Nebraska Bill to Stop Mandatory School Abortion Counseling Advances
by Steven Ertelt
February 3, 2004
Lincoln, NE (LifeNews.com) — A pro-life bill that would stop mandatory abortion counseling in schools has advanced to a final vote. Following the legislature’s initial approve of the bill, Gov. Mike Johanns signaled that he supports the bill and will sign it if it passes.
The bill, LB 1782, prohibits Nebraska public schools from making information available to students about how to obtain an abortion without parental involvement.
It would repeal a state law requiring school nurses to tell teenagers in grades seven through twelve how to use the judicial bypass in the state’s parental notification law to obtain an abortion without their parents’ knowledge.
Lawmakers gave the bill a 38-4 vote on the first vote and 35-4 on the second vote on Tuesday.
Johanns’ spokeswoman Terri Teuber said Johanns will sign the bill into law if it passes. Nebraska Right to Life executive director Julie Schmit-Albin says she thinks the bill will pass again on the third and final vote.
The Nebraska Association of School Boards and the Nebraska State Board of Education joined pro-life advocates in opposing the mandatory counseling law.
Pro-life groups have long been concerned that school nurses provide teens with information about abortion when the young women confide in the nurse about an unplanned pregnancy.
Congressional lawmakers are considering legislation, the Child Custody Protection Act, that protects teenage girls and their parents’ interests by prohibiting the taking of teens to another state to circumvent parental notification laws. Some school nurses have provided transportation to teenage girls to violate the laws.
Lincoln Sen. Mike Foley, the bill sponsor, was able to secure enough votes to stop pro-abortion Sen. Ernie Chambers from filibustering the bill. Chambers spent the entire first day of the session’s floor debate preventing the legislature from voting on the bill.

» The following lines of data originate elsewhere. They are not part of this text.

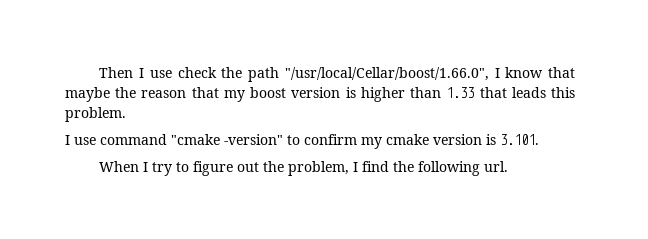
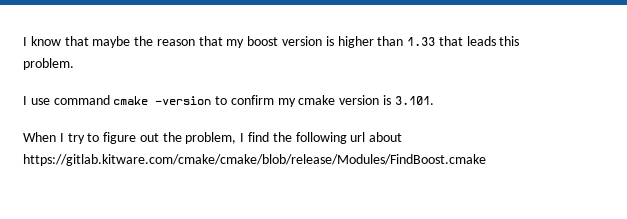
- Then I use check the path "/usr/local/Cellar/boost/1.66.0", I know that maybe the reason that my boost version is higher than 1.33 that leads this problem.
+ I know that maybe the reason that my boost version is higher than 1.33 that leads this problem.
- I use command "cmake -version" to confirm my cmake version is 3.101.
+ I use command cmake -version to confirm my cmake version is 3.101.
- When I try to figure out the problem, I find the following url.
+ When I try to figure out the problem, I find the following url about https://gitlab.kitware.com/cmake/cmake/blob/release/Modules/FindBoost.cmake

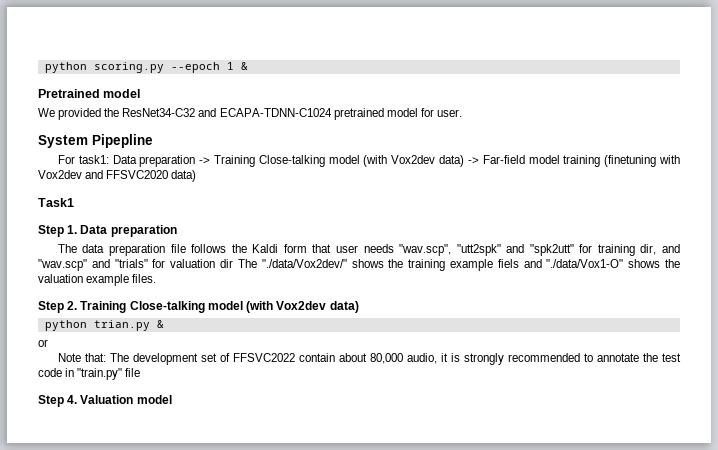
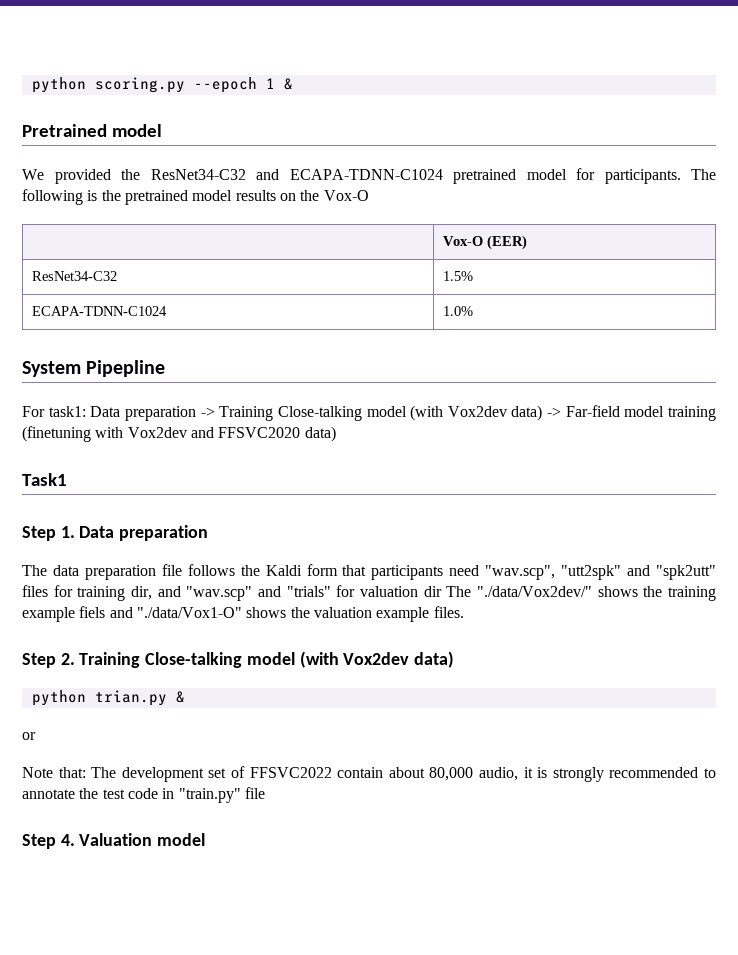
- We provided the ResNet34-C32 and ECAPA-TDNN-C1024 pretrained model for user.
+ We provided the ResNet34-C32 and ECAPA-TDNN-C1024 pretrained model for participants. The following is the pretrained model results on the Vox-O
+ | Vox-O (EER)
+ ResNet34-C32 | 1.5%
+ ECAPA-TDNN-C1024 | 1.0%
- The data preparation file follows the Kaldi form that user needs "wav.scp", "utt2spk" and "spk2utt" for training dir, and "wav.scp" and "trials" for valuation dir The "./data/Vox2dev/" shows the training example fiels and "./data/Vox1-O" shows the valuation example files.
+ The data preparation file follows the Kaldi form that participants need "wav.scp", "utt2spk" and "spk2utt" files for training dir, and "wav.scp" and "trials" for valuation dir The "./data/Vox2dev/" shows the training example fiels and "./data/Vox1-O" shows the valuation example files.

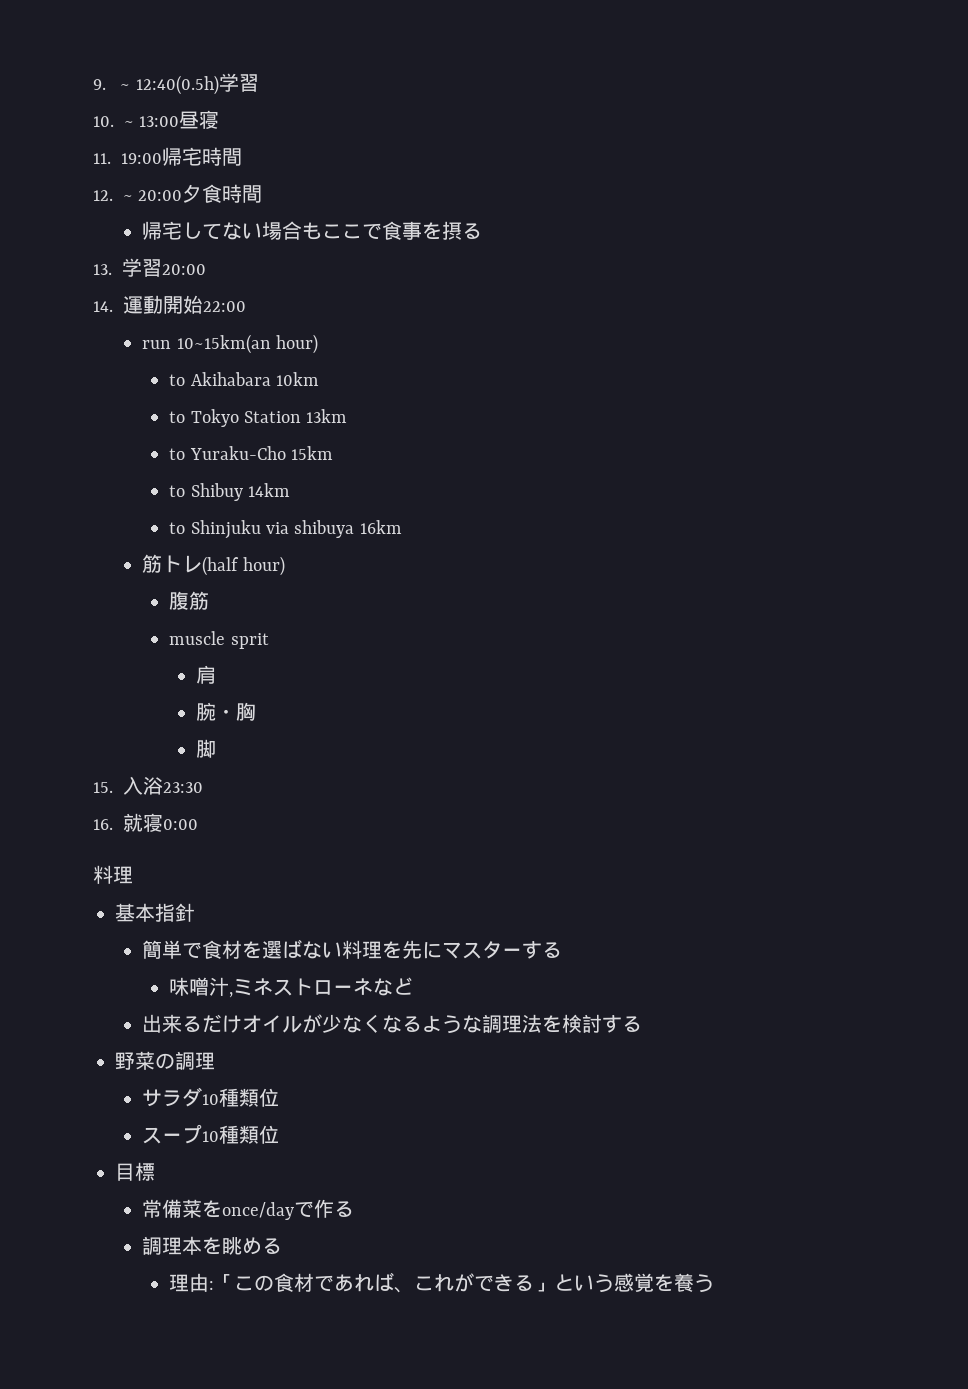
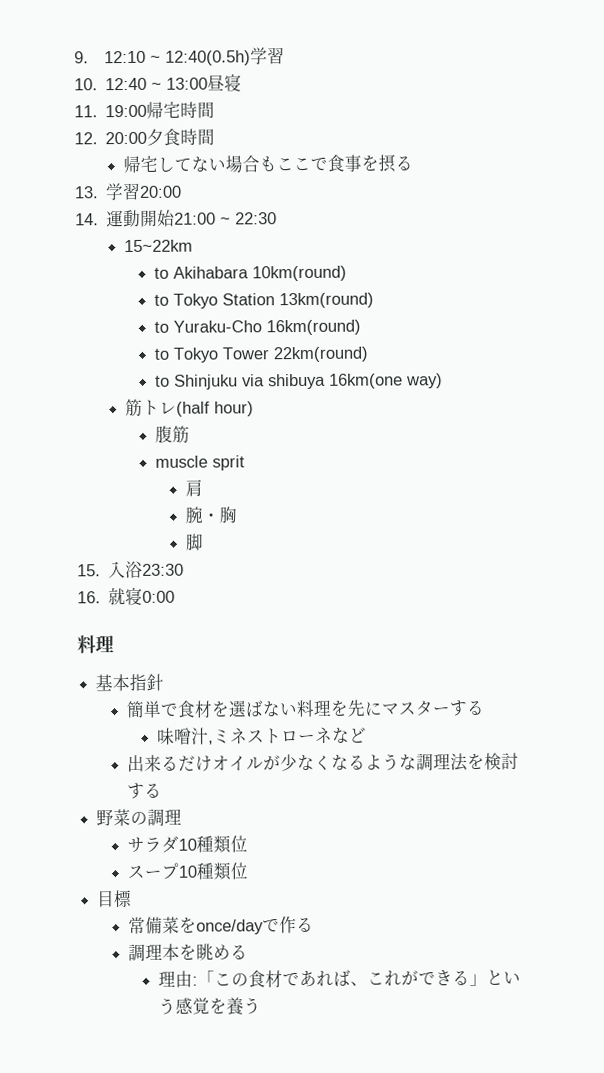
- 9. ~ 12:40(0.5h)学習
+ 9. 12:10 ~ 12:40(0.5h)学習
- 10. ~ 13:00昼寝
+ 10. 12:40 ~ 13:00昼寝
- 12. ~ 20:00夕食時間
+ 12. 20:00夕食時間
- 14.運動開始22:00
- run 10~15km(an hour)
+ 14.運動開始21:00 ~ 22:30
+ 15~22km
- to Akihabara 10km
+ to Akihabara 10km(round)
- to Tokyo Station 13km
+ to Tokyo Station 13km(round)
- to Yuraku-Cho 15km
- to Shibuy 14km
+ to Yuraku-Cho 16km(round)
+ to Tokyo Tower 22km(round)
- to Shinjuku via shibuya 16km
+ to Shinjuku via shibuya 16km(one way)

"For those who seek it, there is a wealth of information (about judicial bypass) on the Internet and in the phone book," Foley said. "The mandate is a nuisance to schools. They’ve been trying to get rid of it for 12 years."
An amendment by Sen. DiAnna Schimek of Lincoln to gut the bill and replace it with the current pro-abortion law failed prior to the first vote.
Nebraska was the only state in the nation with such a law making the secret abortion information available. Michigan had a similar law but repealed it after two years.